Records from a collection:
::::::::
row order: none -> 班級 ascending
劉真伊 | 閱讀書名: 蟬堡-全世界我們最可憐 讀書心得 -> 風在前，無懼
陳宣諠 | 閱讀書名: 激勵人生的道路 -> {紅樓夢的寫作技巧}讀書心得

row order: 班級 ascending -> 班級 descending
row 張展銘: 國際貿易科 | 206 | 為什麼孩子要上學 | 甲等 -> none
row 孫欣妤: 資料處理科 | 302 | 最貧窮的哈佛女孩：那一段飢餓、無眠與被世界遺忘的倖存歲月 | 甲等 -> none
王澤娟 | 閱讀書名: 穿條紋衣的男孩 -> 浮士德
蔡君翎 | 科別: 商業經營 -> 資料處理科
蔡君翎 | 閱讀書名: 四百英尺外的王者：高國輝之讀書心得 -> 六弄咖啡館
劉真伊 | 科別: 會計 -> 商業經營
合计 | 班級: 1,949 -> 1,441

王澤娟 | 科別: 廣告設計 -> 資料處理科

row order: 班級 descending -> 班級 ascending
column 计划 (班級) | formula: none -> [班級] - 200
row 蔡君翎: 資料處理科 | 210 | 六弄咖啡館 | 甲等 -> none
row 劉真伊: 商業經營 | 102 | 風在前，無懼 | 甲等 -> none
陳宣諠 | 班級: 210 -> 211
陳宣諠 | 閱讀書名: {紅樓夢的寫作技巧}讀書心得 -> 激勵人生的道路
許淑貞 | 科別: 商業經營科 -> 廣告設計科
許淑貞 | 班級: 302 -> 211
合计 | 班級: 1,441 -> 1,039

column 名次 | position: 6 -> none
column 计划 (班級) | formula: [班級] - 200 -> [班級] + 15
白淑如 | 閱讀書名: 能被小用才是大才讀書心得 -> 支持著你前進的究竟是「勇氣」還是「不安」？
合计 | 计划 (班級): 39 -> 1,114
::::::::
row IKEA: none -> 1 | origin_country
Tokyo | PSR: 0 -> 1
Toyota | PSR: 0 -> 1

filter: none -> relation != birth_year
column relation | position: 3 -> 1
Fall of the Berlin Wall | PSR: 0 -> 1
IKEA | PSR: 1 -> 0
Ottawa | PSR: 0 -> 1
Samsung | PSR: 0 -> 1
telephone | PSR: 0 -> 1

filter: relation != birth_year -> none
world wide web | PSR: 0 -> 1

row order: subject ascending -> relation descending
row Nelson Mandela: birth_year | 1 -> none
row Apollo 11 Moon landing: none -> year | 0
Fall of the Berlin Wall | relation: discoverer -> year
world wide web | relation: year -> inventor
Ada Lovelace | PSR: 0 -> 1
::::::::
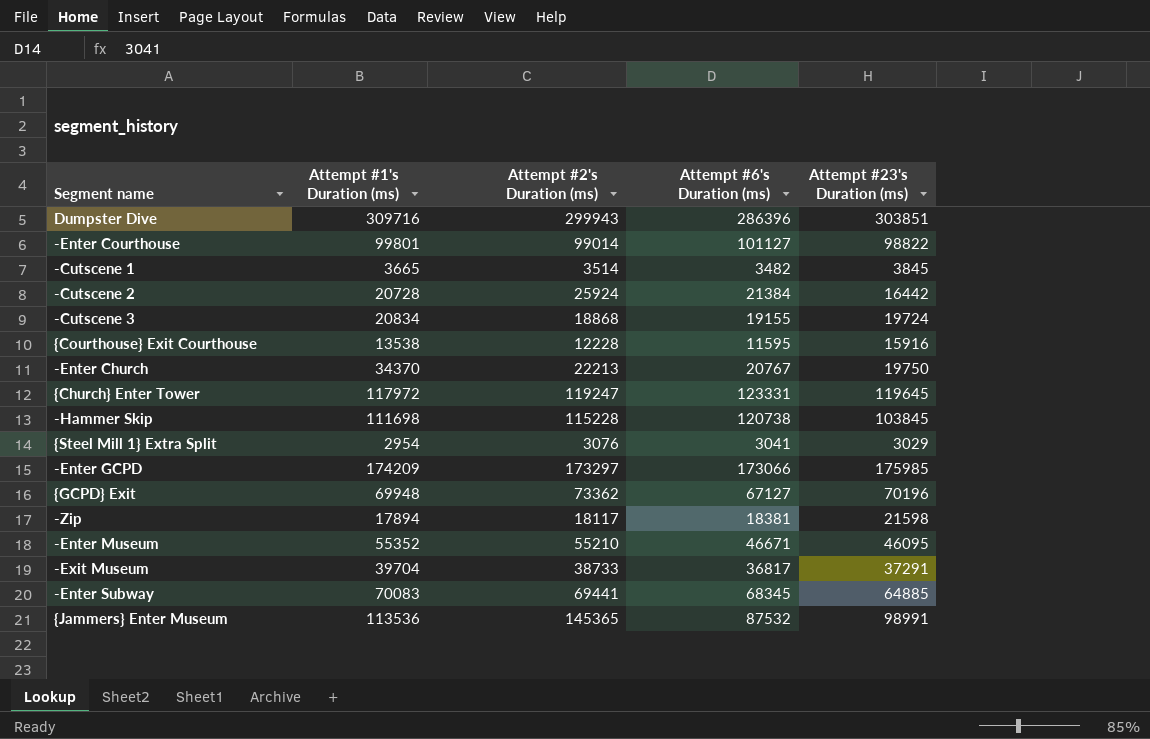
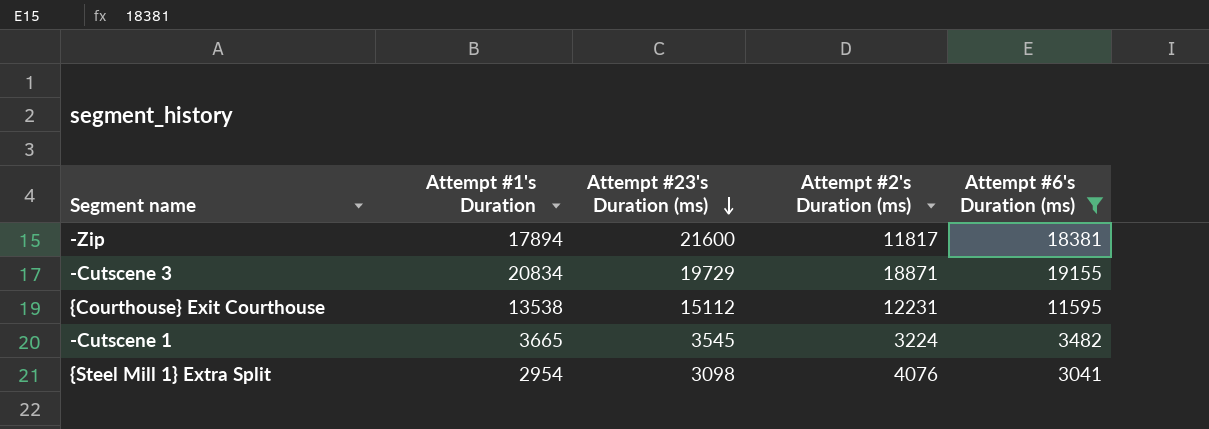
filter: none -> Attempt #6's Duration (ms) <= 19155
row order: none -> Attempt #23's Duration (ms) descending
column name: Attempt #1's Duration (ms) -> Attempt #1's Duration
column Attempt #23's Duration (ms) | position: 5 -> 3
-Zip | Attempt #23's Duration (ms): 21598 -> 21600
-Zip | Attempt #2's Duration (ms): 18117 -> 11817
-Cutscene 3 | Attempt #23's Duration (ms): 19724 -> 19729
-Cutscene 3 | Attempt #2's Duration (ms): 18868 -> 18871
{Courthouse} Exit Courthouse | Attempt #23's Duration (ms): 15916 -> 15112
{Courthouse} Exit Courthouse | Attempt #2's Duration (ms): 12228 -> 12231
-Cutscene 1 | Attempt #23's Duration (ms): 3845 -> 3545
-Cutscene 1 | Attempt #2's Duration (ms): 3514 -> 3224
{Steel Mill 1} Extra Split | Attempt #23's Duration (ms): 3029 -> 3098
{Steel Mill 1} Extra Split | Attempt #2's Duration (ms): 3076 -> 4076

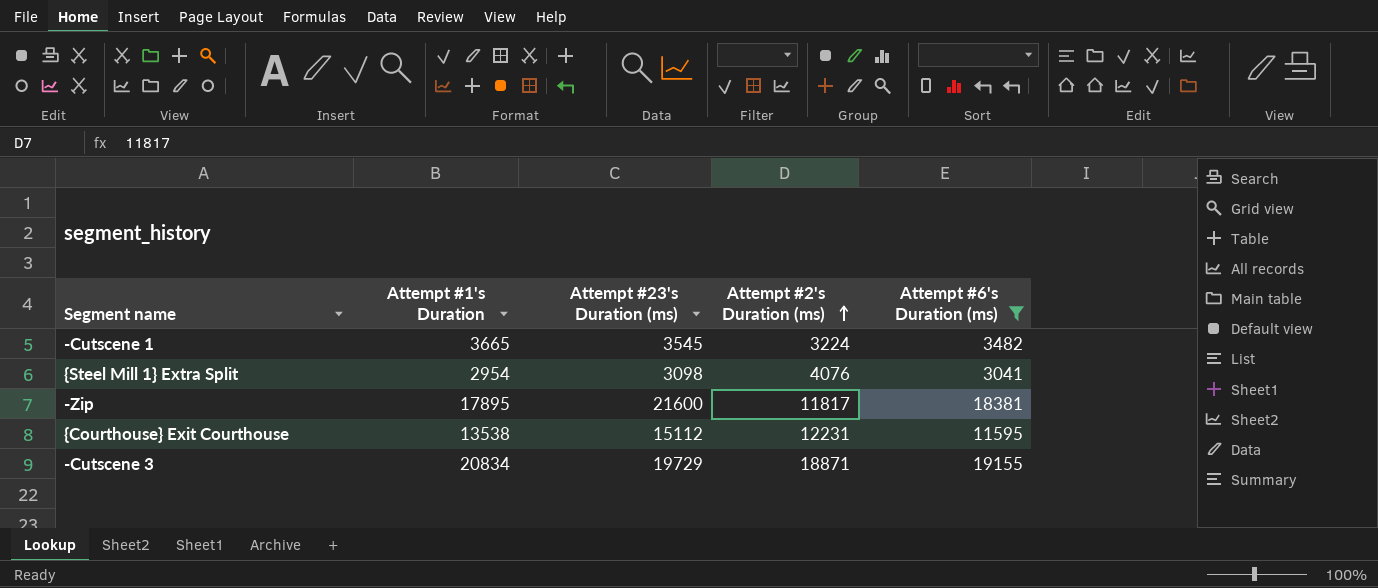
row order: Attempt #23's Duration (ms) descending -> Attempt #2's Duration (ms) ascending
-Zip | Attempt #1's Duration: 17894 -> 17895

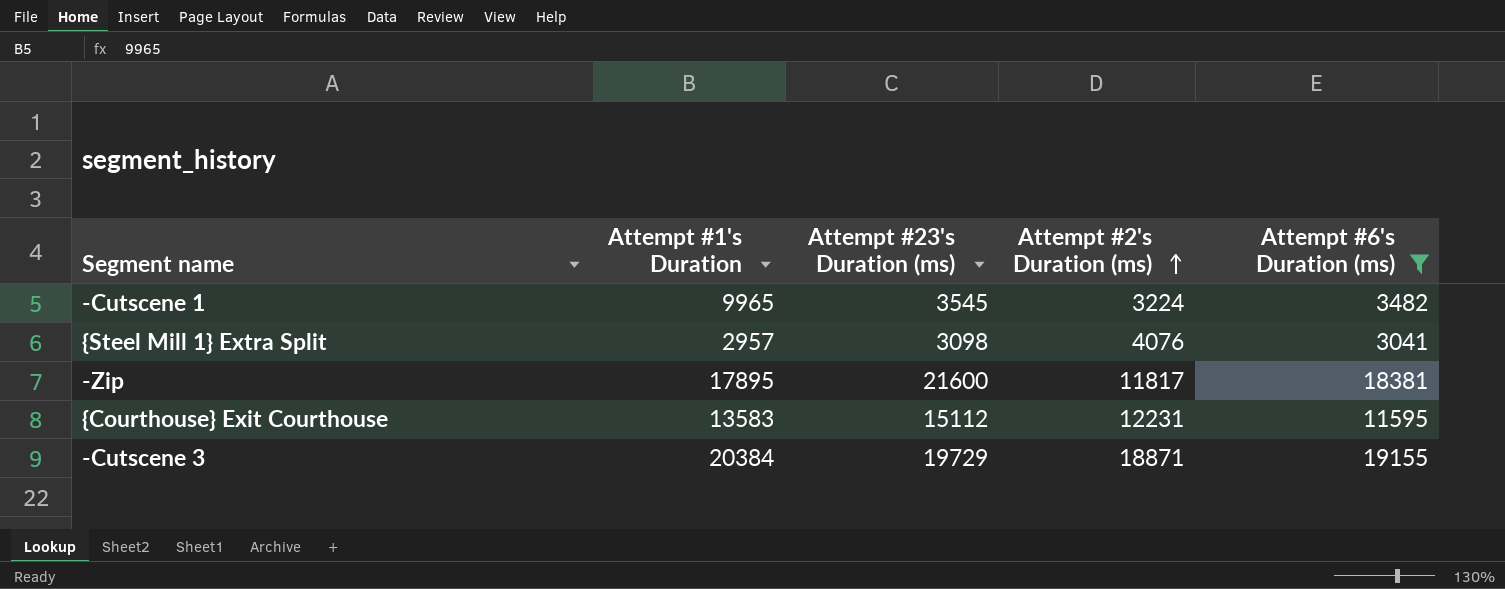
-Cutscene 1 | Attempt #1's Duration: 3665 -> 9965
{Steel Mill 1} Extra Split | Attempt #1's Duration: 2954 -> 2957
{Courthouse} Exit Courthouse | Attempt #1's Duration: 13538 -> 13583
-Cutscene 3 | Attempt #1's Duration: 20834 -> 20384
::::::::
TASK INSTRUCTIONS: Retype only this portion of the data above: the line containing "world wide web | PSR: 0 -> 1", the line containing "Ada Lovelace | PSR: 0 -> 1", and all lines between them, exactly.

WRITTEN ANSWER:
world wide web | PSR: 0 -> 1

row order: subject ascending -> relation descending
row Nelson Mandela: birth_year | 1 -> none
row Apollo 11 Moon landing: none -> year | 0
Fall of the Berlin Wall | relation: discoverer -> year
world wide web | relation: year -> inventor
Ada Lovelace | PSR: 0 -> 1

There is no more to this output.